Doris Heinze: „Geschichten, die einfach so vor der Haustür spielen, die ihren Reiz daraus ziehen, dass jeder Baum, jede Telefonzelle am richtigen Platz steht, haben mich nie interessiert. Weder als Autor noch als Leser. Für mich ist es spannender, meine Hauptfiguren dabei zu beobachten, wie sie sich einer auch ihnen unbekannten Materie nähern, wie sie sich einlassen auf fremde Menschen und Orte.
Unsere Welt ist voller absurder Ereignisse, es lohnt sich, genauer hinzuschauen, wobei eine gewisse ironische Distanz durchaus von Vorteil sein kann. Bei DER SPIELER war für mich die Parallelität der explodierenden Finanzkrise mit ihren geschäftigen Managern und des Ausbruchs des Vulkans auf Island, der kurzerhand den internationalen Flugverkehr lahmgelegt hat, faszinierend. Das Spannende für mich war auch, dass Schröder und der schlammgrüne Cordhosen tragende Scotland-Yard-Inspector so gar nicht in diese pseudo-wichtige Finanzwelt passen. Sie wirken fast wie aus einer anderen Zeit – und haben der Welt, in der sie sich bewegen müssen, doch einiges voraus.“
In Schröders zweitem Fall DIE TOTE IM KOFFERRAUM spielen der Kalte Krieg und seine Folgen, die in der Gegenwart immer noch zu spüren sind, eine Rolle. Was hat Sie an dieser Idee gereizt?

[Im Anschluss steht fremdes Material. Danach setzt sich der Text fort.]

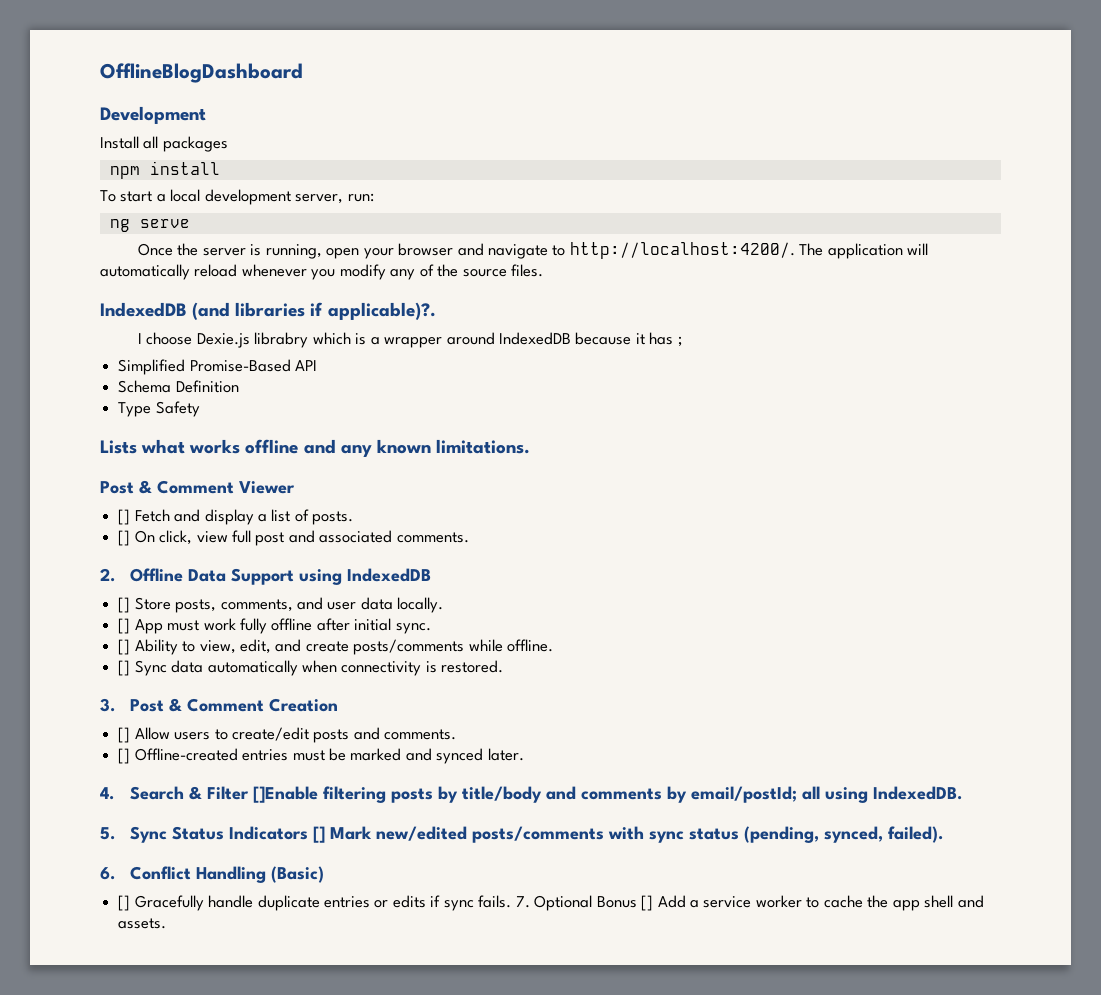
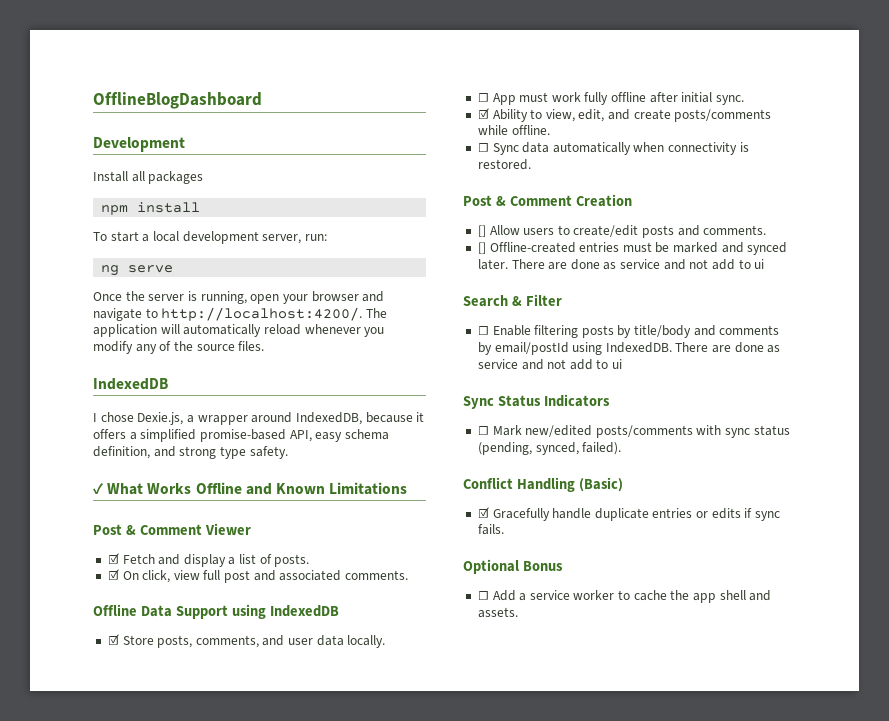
  The application will automatically reload whenever you modify any of the source files.
- IndexedDB (and libraries if applicable)?.
- I choose Dexie.js librabry which is a wrapper around IndexedDB because it has ;
- Simplified Promise-Based API
- Schema Definition
- Type Safety
- Lists what works offline and any known limitations.
+ IndexedDB
+ I chose Dexie.js, a wrapper around IndexedDB, because it offers a simplified promise-based API, easy schema definition, and strong type safety.
+ ✓ What Works Offline and Known Limitations
- [] Fetch and display a list of posts.
+ ☑ Fetch and display a list of posts.
- [] On click, view full post and associated comments.
+ ☑ On click, view full post and associated comments.
- 2. Offline Data Support using IndexedDB
+ Offline Data Support using IndexedDB
- [] Store posts, comments, and user data locally.
+ ☑ Store posts, comments, and user data locally.
- [] App must work fully offline after initial sync.
+ ☐ App must work fully offline after initial sync.
- [] Ability to view, edit, and create posts/comments while offline.
+ ☑ Ability to view, edit, and create posts/comments while offline.
- [] Sync data automatically when connectivity is restored.
+ ☐ Sync data automatically when connectivity is restored.
- 3. Post & Comment Creation
+ Post & Comment Creation
- [] Offline-created entries must be marked and synced later.
- 4. Search & Filter []Enable filtering posts by title/body and comments by email/postId; all using IndexedDB.
- 5. Sync Status Indicators [] Mark new/edited posts/comments with sync status (pending, synced, failed).
+ [] Offline-created entries must be marked and synced later. There are done as service and not add to ui
+ Search & Filter
+ ☐ Enable filtering posts by title/body and comments by email/postId using IndexedDB. There are done as service and not add to ui
+ Sync Status Indicators
+ ☐ Mark new/edited posts/comments with sync status (pending, synced, failed).
- 6. Conflict Handling (Basic)
+ Conflict Handling (Basic)
- [] Gracefully handle duplicate entries or edits if sync fails. 7. Optional Bonus [] Add a service worker to cache the app shell and assets.
+ ☑ Gracefully handle duplicate entries or edits if sync fails.
+ Optional Bonus
+ ☐ Add a service worker to cache the app shell and assets.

Doris Heinze: „Auch zu dieser Geschichte kam die Anregung aus der Realität. Eines Tages las ich von russischen Spionen in den USA, die als unauffällige Familien in gepflegten Reihenhäusern mit Hortensien im Vorgarten lebten. Eine Model-Agentin gab es natürlich auch. Als dann beim Neubau des BND in Berlin Baupläne verschwanden, hat das meine Phantasie lustvoll angeregt. Noch heute sehe ich Hortensien in Vorgärten mit anderen Augen.“
Schröder will eigentlich Ruhe erleben – kann diese aber nur schlecht aushalten. Geht es Ihnen genauso?
Doris Heinze: „Wenn es um die Ruhe der Nordseewelt geht, die Stille mancher Tage, an denen man kaum mehr wahrnimmt als Wind und Vogelstimmen – und irgendwann zuverlässig auch Rasenmäher und Motorsägen –, trifft das auf mich nicht zu. Und ich glaube, auch nicht auf Schröder. Es ist eher die phantasiegeladene Unruhe kreativer Menschen, die wir beide teilen und die uns antreibt.“
Das Interview führte Timothy Sonderhüsken, Programmleiter dotbooks.
Doris Heinze, geboren in Mülheim an der Ruhr, arbeitete als leitende Redakteurin für Kino- und Fernsehfilme des NDR. Außerdem schrieb sie zahlreiche Drehbücher und war an der Entwicklung erfolgreicher TV-Charaktere wie Charlotte Lindholm aus dem TATORT Hannover und Klaus Borowski aus dem TATORT Kiel maßgeblich beteiligt. Doris Heinze lebt heute mit ihrer Familie in Nordfriesland.
Bei dotbooks veröffentlichte Doris Heinze die beiden Kriminalromane rund um den Ermittler Karl Hieronymous Schröder: „Der Spieler“ und „Die Tote im Kofferraum“.